Data extracted from a collection:
===============
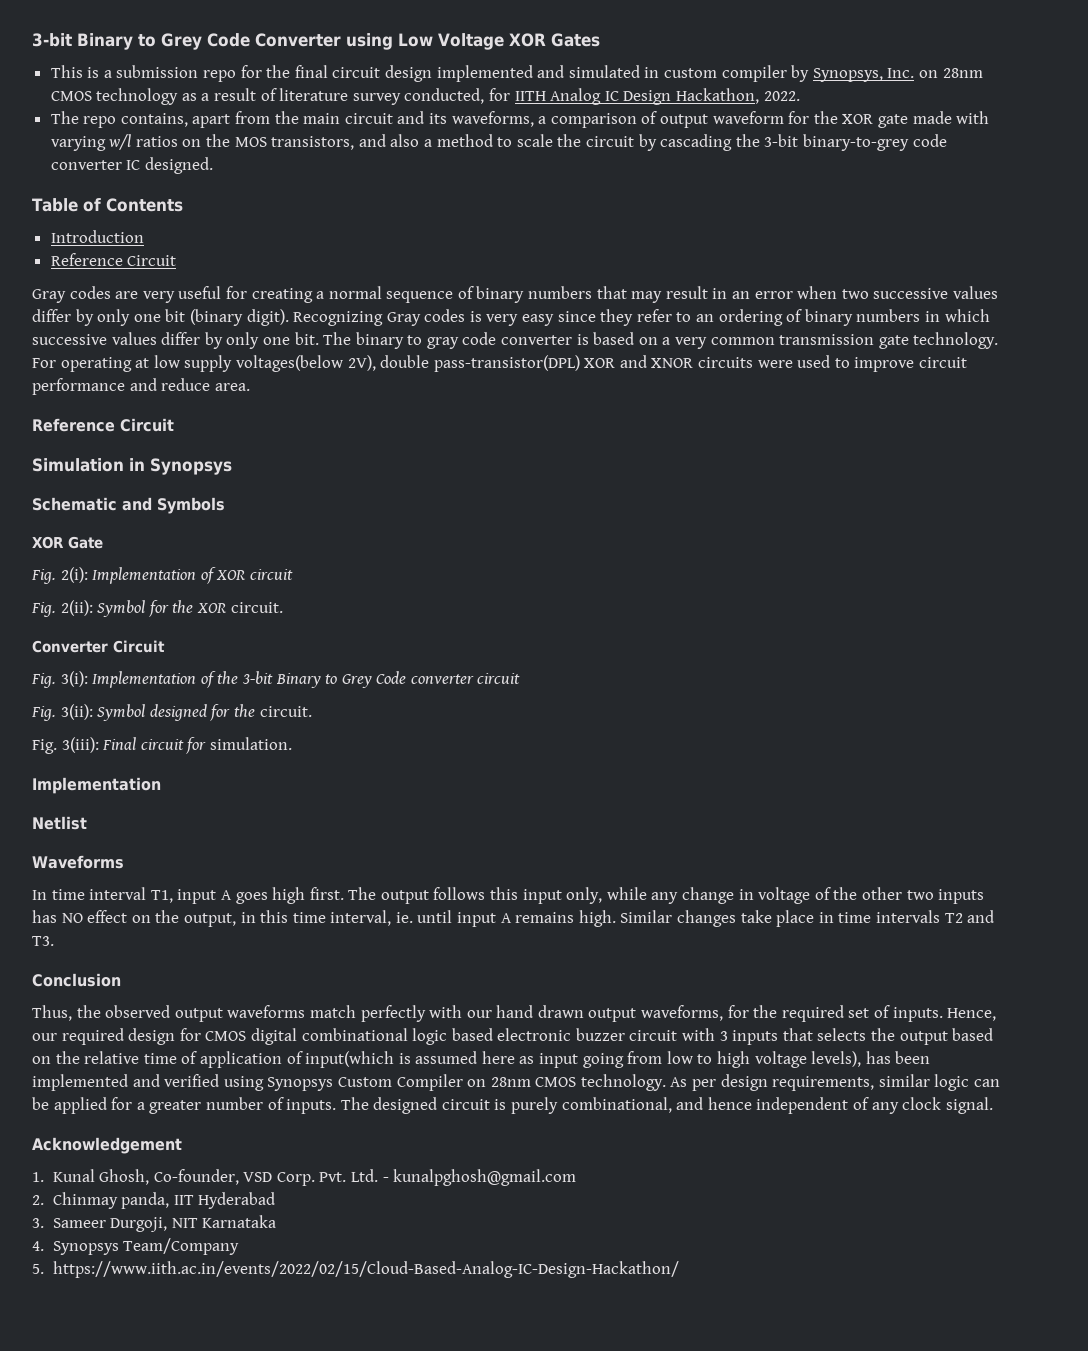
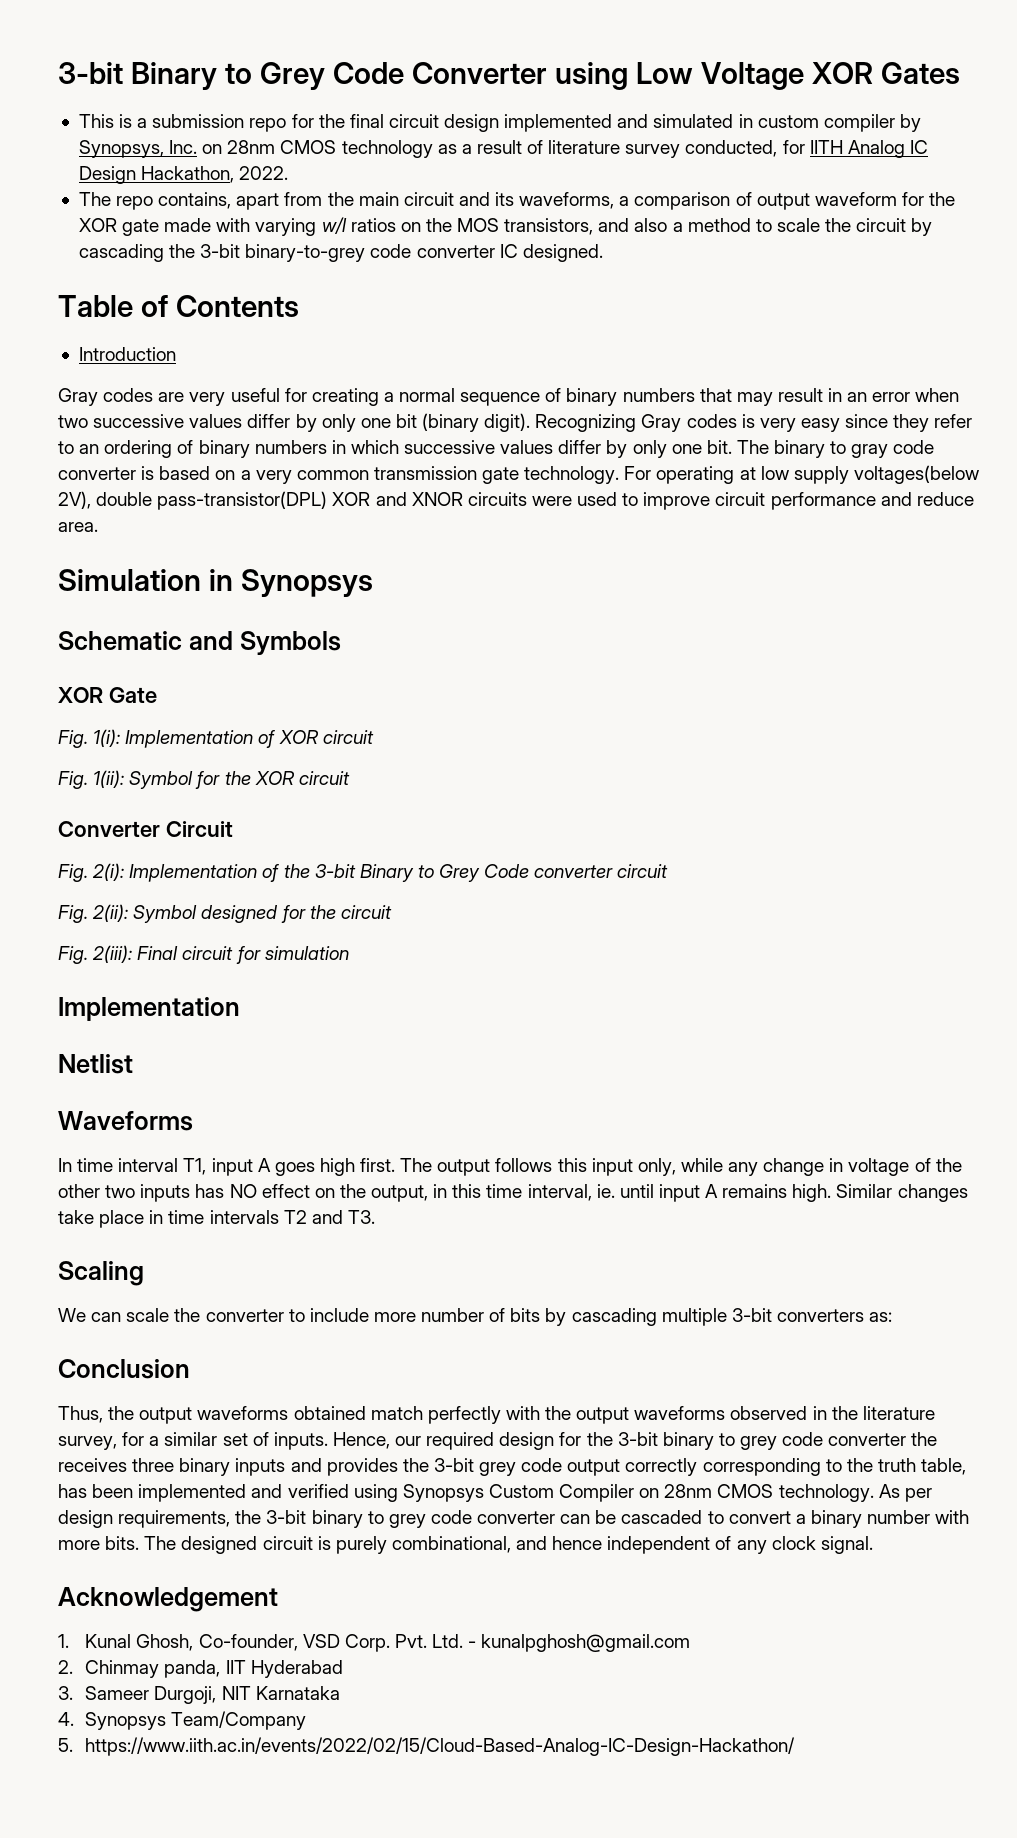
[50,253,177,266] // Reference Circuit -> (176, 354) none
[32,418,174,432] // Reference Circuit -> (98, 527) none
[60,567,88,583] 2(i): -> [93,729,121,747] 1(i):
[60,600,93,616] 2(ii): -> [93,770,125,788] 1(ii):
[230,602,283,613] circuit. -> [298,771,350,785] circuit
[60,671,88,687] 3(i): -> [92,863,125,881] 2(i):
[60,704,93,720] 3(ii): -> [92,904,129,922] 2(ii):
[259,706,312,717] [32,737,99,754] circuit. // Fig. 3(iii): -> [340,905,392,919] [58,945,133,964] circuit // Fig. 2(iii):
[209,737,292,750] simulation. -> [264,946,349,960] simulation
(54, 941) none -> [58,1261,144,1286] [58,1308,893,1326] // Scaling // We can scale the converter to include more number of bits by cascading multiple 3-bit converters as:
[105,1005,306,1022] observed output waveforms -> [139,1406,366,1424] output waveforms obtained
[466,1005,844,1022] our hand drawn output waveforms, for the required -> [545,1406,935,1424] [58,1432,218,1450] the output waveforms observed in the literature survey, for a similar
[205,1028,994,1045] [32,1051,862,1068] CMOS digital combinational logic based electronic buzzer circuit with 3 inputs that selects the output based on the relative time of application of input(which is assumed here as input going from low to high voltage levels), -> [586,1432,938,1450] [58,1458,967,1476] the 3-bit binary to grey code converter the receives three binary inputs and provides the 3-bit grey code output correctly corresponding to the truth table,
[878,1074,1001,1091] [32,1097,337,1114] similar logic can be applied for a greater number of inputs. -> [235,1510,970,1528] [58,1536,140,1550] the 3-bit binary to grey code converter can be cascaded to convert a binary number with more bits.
===============
> TASK BRIEF:
Repeat only what runs from the line holding "[466,1005,844,1022] our hand" to the end of the data, keeping every line exactly as written, first and last included.

> REPLY:
[466,1005,844,1022] our hand drawn output waveforms, for the required -> [545,1406,935,1424] [58,1432,218,1450] the output waveforms observed in the literature survey, for a similar
[205,1028,994,1045] [32,1051,862,1068] CMOS digital combinational logic based electronic buzzer circuit with 3 inputs that selects the output based on the relative time of application of input(which is assumed here as input going from low to high voltage levels), -> [586,1432,938,1450] [58,1458,967,1476] the 3-bit binary to grey code converter the receives three binary inputs and provides the 3-bit grey code output correctly corresponding to the truth table,
[878,1074,1001,1091] [32,1097,337,1114] similar logic can be applied for a greater number of inputs. -> [235,1510,970,1528] [58,1536,140,1550] the 3-bit binary to grey code converter can be cascaded to convert a binary number with more bits.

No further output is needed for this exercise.